Omg ya’ll! i bought some make up today!! Like actual contour, and foundation and all that jazz! Now it might not seem like a big thing for most of you, but to know me, is to be happy for me. Because I am not a mua or a make up connoisseur . I have an artistic side, but my hands all over the place with it. But as a grown woman, I have always wanted to dabble in it, and I have with mascara, eyebrows, and even eyelashes! (not too shabby, might I add). But never the whole shabang. And I am excited! But the other thing is the fact that I spent the money on it, and the feeling after. I’m cheap; to an extent. But I will spend money QUICK on food, or electronics or some b.s. Isn’t that problematic as hell!? On a normal scale, no. On a personal level, yes!
On a personal level, its a problem because I feel i shouldnt be like that. I shouldnt hold myself back from investing in myself to do something that may very well become a hobby or something I really end up enjoy doing and may be good at. Who knows where it can go. And that can apply to anything, with anybody!
I am a strong advocate in using what you have; talents, resources, imagination, etc. I’ve made money throughout the years by just cooking, and baking, hustling candy bags. The need was there and I love to be able to be the one to provide a need and take care of myself at the same time. I didn’t worry about if it will work or not I JUST DID IT. I applied some tonight, and after approval of someone a more expert than me, I will have my conclusion, learn tips, better shades, get new eye shadow, and get used to a different face once I beat it; used to freak myself out altering my face with makeup, but it always looks good!
I consider this my self care, my spoons, my reserve. You MUST have some YOU in reserve. I tell my friends all the time and have to remind myself, if you dont take care of you, you cant take care of anybody else. I get so caught up with trying to keep up with the bills, and kids growing, the car maintenance, and wallowing in depression ( especially during the winter time) that I literally feel guilty to do something for myself, nevermind a piece of chocolate or something. Does that count. Kind of; in between time. But it doesn’t fully refuel you. And today I feel like I stepped my toe out the box with something so simple. I mean I literally waited YEARS to get to this point: TO PICK AND PURCHASE.

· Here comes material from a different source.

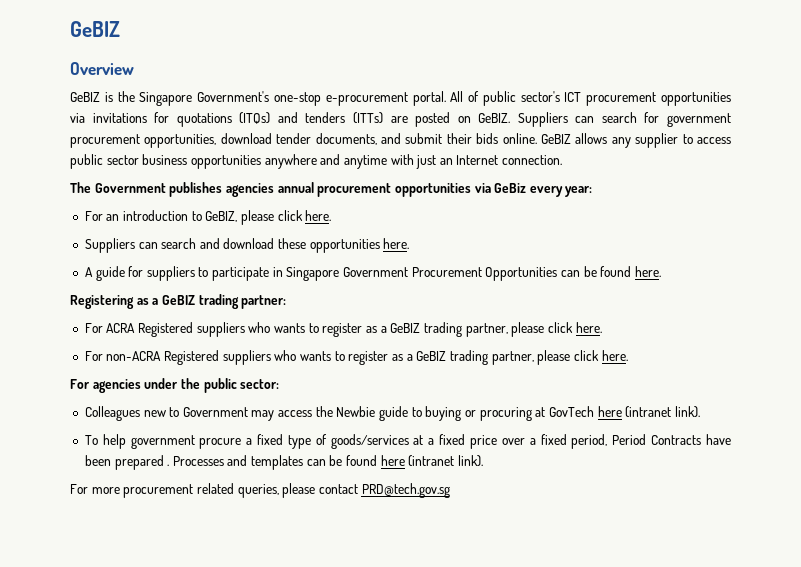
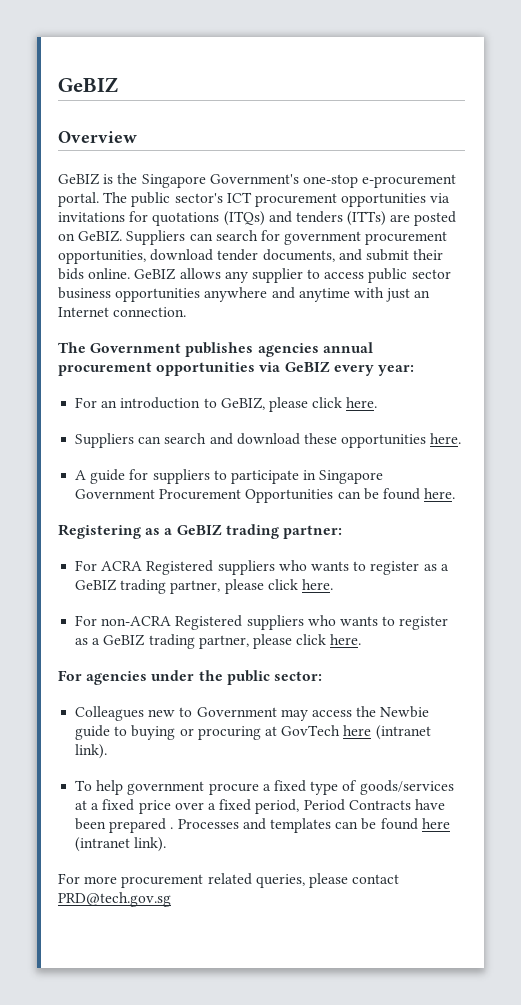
- All of public sector's ICT procurement opportunities via invitations for quotations (ITQs) and tenders (ITTs) are posted on GeBIZ.
+ The public sector's ICT procurement opportunities via invitations for quotations (ITQs) and tenders (ITTs) are posted on GeBIZ.
- The Government publishes agencies annual procurement opportunities via GeBiz every year:
+ The Government publishes agencies annual procurement opportunities via GeBIZ every year:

And I’m damn proud of myself. I felt like I made a huge personal step. Its small. But it will lead to other things. And most importantly, it mattered to ME. That’s what counts. When you know you give so much, and you know it can’t be reciprocated( for whatever reason, although not always necessary), you have to take care of you. You’re the only one that can do it best and you have to start; how can someone contribute if you don’t? The reserve will dry up quickly, with a refill from someone else. You need your juice. And you have to know how because there will come a time where you are the only one that can rejuvenate you. And you have to practice; not just mentally. And everything doesn’t have to cost money. Just keep busy.
Stay thirsty my friends. Refill.Keep going.